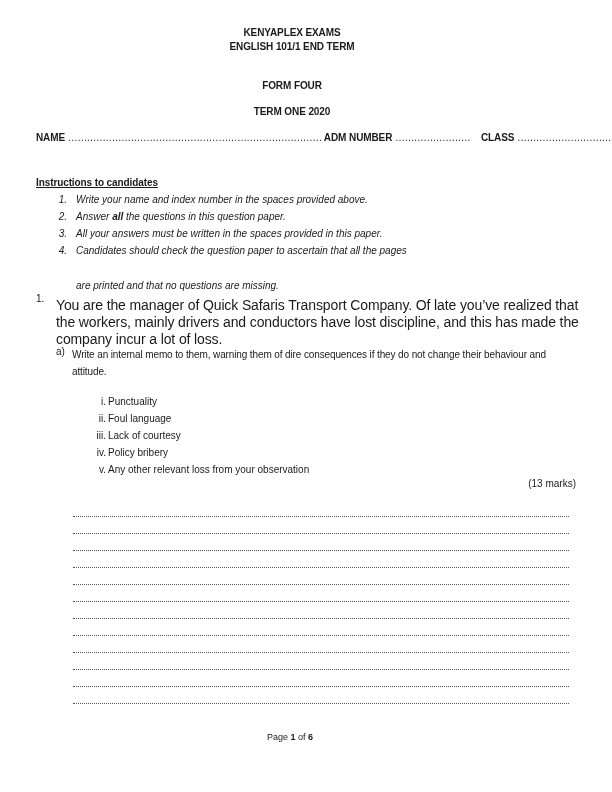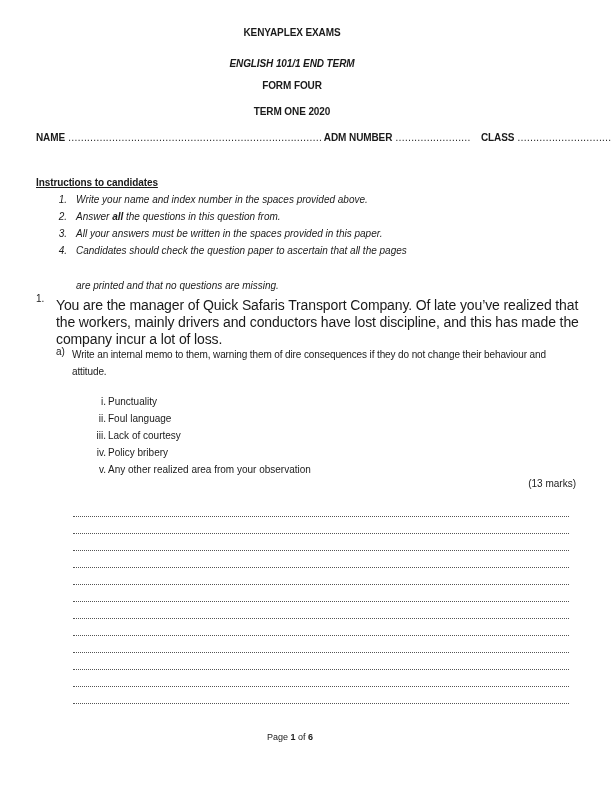--- a/index.html
+++ b/index.html
@@ -48,21 +48,21 @@
   }
   .footer {
     position: absolute; left: 0; width: 580px; top: 732px; text-align: center;
     font-size: 9px;
   }
 </style>
 </head>
 <body>
 
 <div class="center-line" style="top:27px;">KENYAPLEX EXAMS</div>
-<div class="center-line" style="top:58px;font-style:italic;">ENGLISH 101/1 END TERM</div>
+<div class="center-line" style="top:41px;">ENGLISH 101/1 END TERM</div>
 <div class="center-line" style="top:80px;">FORM FOUR</div>
 <div class="center-line" style="top:106px;">TERM ONE 2020</div>
 
 <div class="name-row">
   <span>NAME</span>
   <span class="dots">………………………………………………………………………</span>
   <span>ADM NUMBER</span>
   <span class="dots">……………………</span>
   &nbsp;&nbsp;
   <span>CLASS</span>
@@ -70,21 +70,21 @@
 </div>
 
 <div class="instr-title">Instructions  to candidates</div>
 <div class="instr-list">
   <div class="instr-item">
     <span class="instr-num">1.</span>
     <span class="instr-text">Write your name and index number in the spaces provided above.</span>
   </div>
   <div class="instr-item">
     <span class="instr-num">2.</span>
-    <span class="instr-text"><span>Answer </span><b>all</b><span> the questions in this question from.</span></span>
+    <span class="instr-text"><span>Answer </span><b>all</b><span> the questions in this question paper.</span></span>
   </div>
   <div class="instr-item">
     <span class="instr-num">3.</span>
     <span class="instr-text">All your answers must be written in the spaces provided in this paper.</span>
   </div>
   <div class="instr-item" style="height:32px;">
     <span class="instr-num">4.</span>
     <span class="instr-text">Candidates should check the question paper to ascertain that all the pages</span>
     <span class="instr-cont">are printed and that no questions are missing.</span>
   </div>
@@ -110,21 +110,21 @@
   <div class="roman-item">
     <span class="roman-num">iii.</span>
     <span class="roman-text">Lack of courtesy</span>
   </div>
   <div class="roman-item">
     <span class="roman-num">iv.</span>
     <span class="roman-text">Policy bribery</span>
   </div>
   <div class="roman-item">
     <span class="roman-num">v.</span>
-    <span class="roman-text">Any other realized area from your observation</span>
+    <span class="roman-text">Any other relevant loss from your observation</span>
   </div>
 </div>
 
 <div class="marks">(13 marks)</div>
 
 <div class="answer-lines">
   <div class="answer-line"></div>
   <div class="answer-line"></div>
   <div class="answer-line"></div>
   <div class="answer-line"></div>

Problem: This task calls for each line of the material that contains "observation".

Response to this task:
-    <span class="roman-text">Any other realized area from your observation</span>
+    <span class="roman-text">Any other relevant loss from your observation</span>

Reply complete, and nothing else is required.